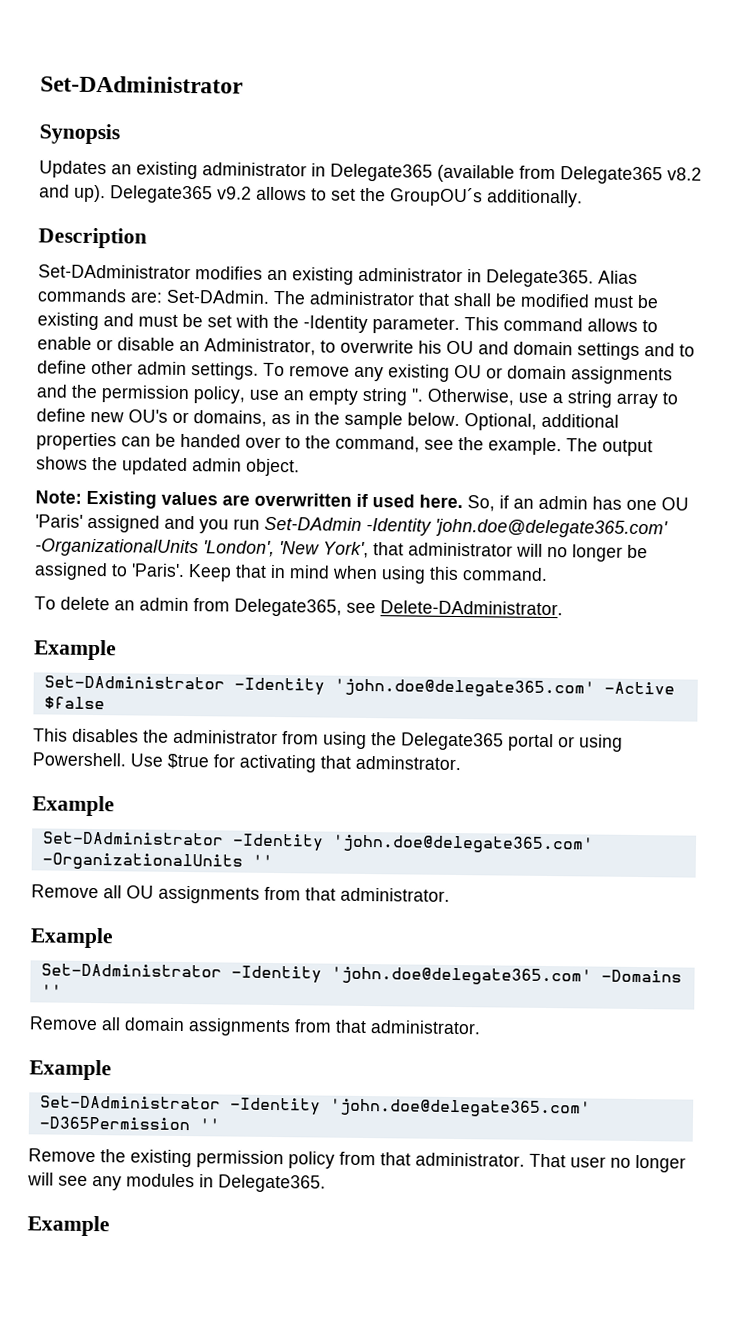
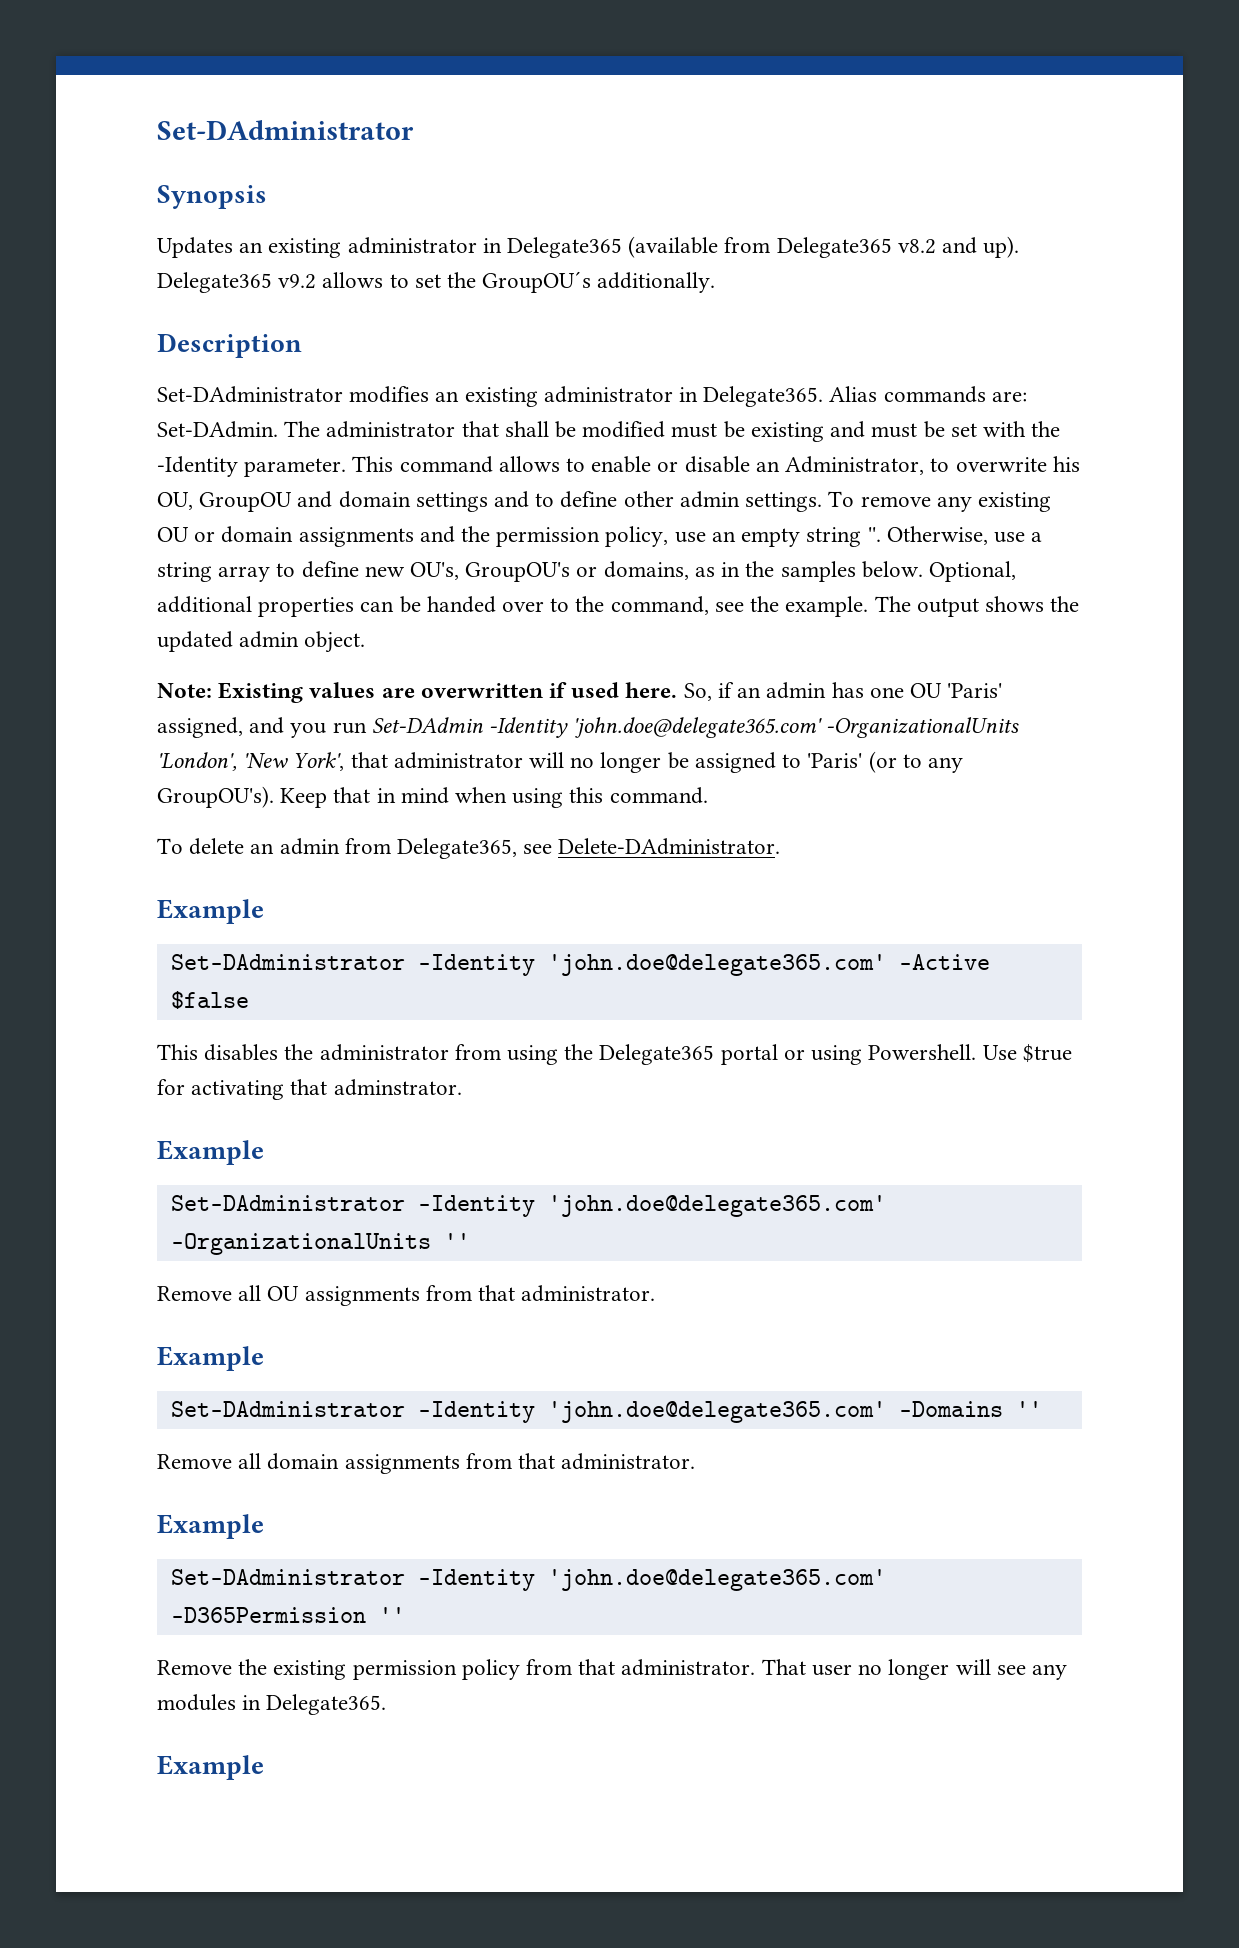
[446,340,474,355] OU -> [157,492,293,512] OU, GroupOU
[128,409,168,423] OU's -> [410,562,571,582] OU's, GroupOU's
[344,411,403,430] sample -> [780,561,856,582] samples
[87,514,160,533] assigned -> [157,717,243,738] assigned,
[131,563,185,577] 'Paris'. -> [807,751,963,773] [157,786,274,808] 'Paris' (or to any GroupOU's).

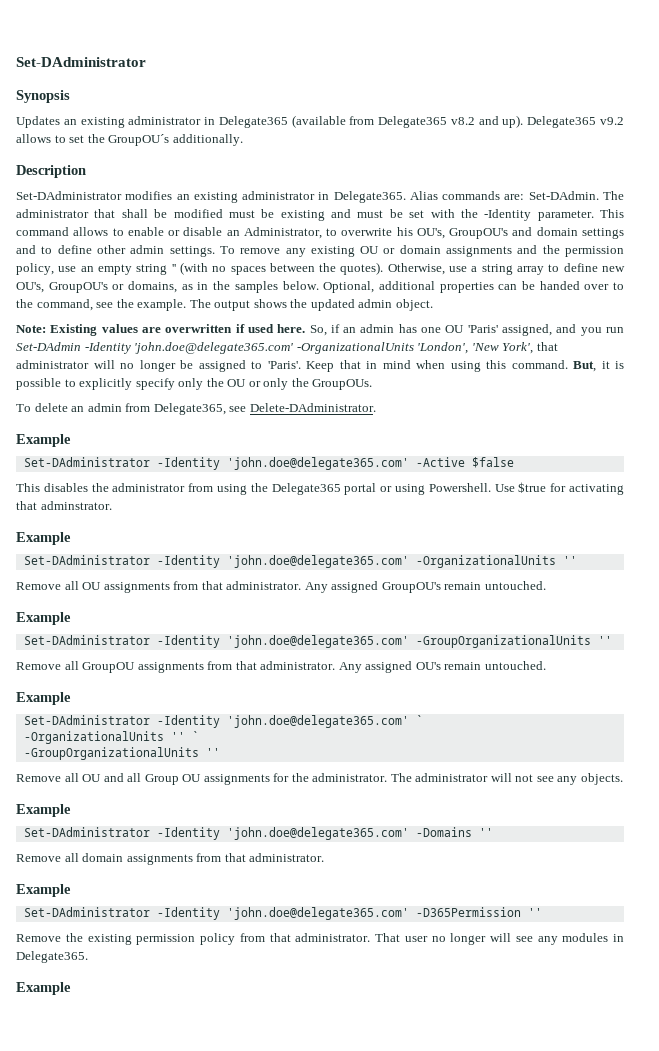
[157,492,293,512] OU, GroupOU -> [416,228,509,239] OU's, GroupOU's
[867,527,881,542] ''. -> [171,262,384,275] '' (with no spaces between the quotes).
[807,751,963,773] [157,786,274,808] 'Paris' (or to any GroupOU's). -> [267,361,301,369] 'Paris'.
(708, 795) none -> [573,361,624,372] [16,378,373,390] But, it is possible to explicitly specify only the OU or only the GroupOUs.
(656, 1293) none -> [304,581,546,593] [16,612,71,625] [23,635,612,648] [16,661,546,673] [16,692,71,705] [23,715,423,728] [23,731,199,744] [23,747,220,760] [16,773,623,785] Any assigned GroupOU's remain untouched. // Example // Set-DAdministrator -Identity 'john.doe@delegate365.com' -GroupOrganizationalUnits '' // Remove all GroupOU assignments from that administrator. Any assigned OU's remain untouched. // Example // Set-DAdministrator -Identity 'john.doe@delegate365.com' ` // -OrganizationalUnits '' ` // -GroupOrganizationalUnits '' // Remove all OU and all Group OU assignments for the administrator. The administrator will not see any objects.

Aim of the task: Reproducing the whole listing above is not the task. Copy exactly only the lines from the one with "-> [267,361,301,369] 'Paris'." to the one with "(708, 795) none", both kept.

Response box:
[807,751,963,773] [157,786,274,808] 'Paris' (or to any GroupOU's). -> [267,361,301,369] 'Paris'.
(708, 795) none -> [573,361,624,372] [16,378,373,390] But, it is possible to explicitly specify only the OU or only the GroupOUs.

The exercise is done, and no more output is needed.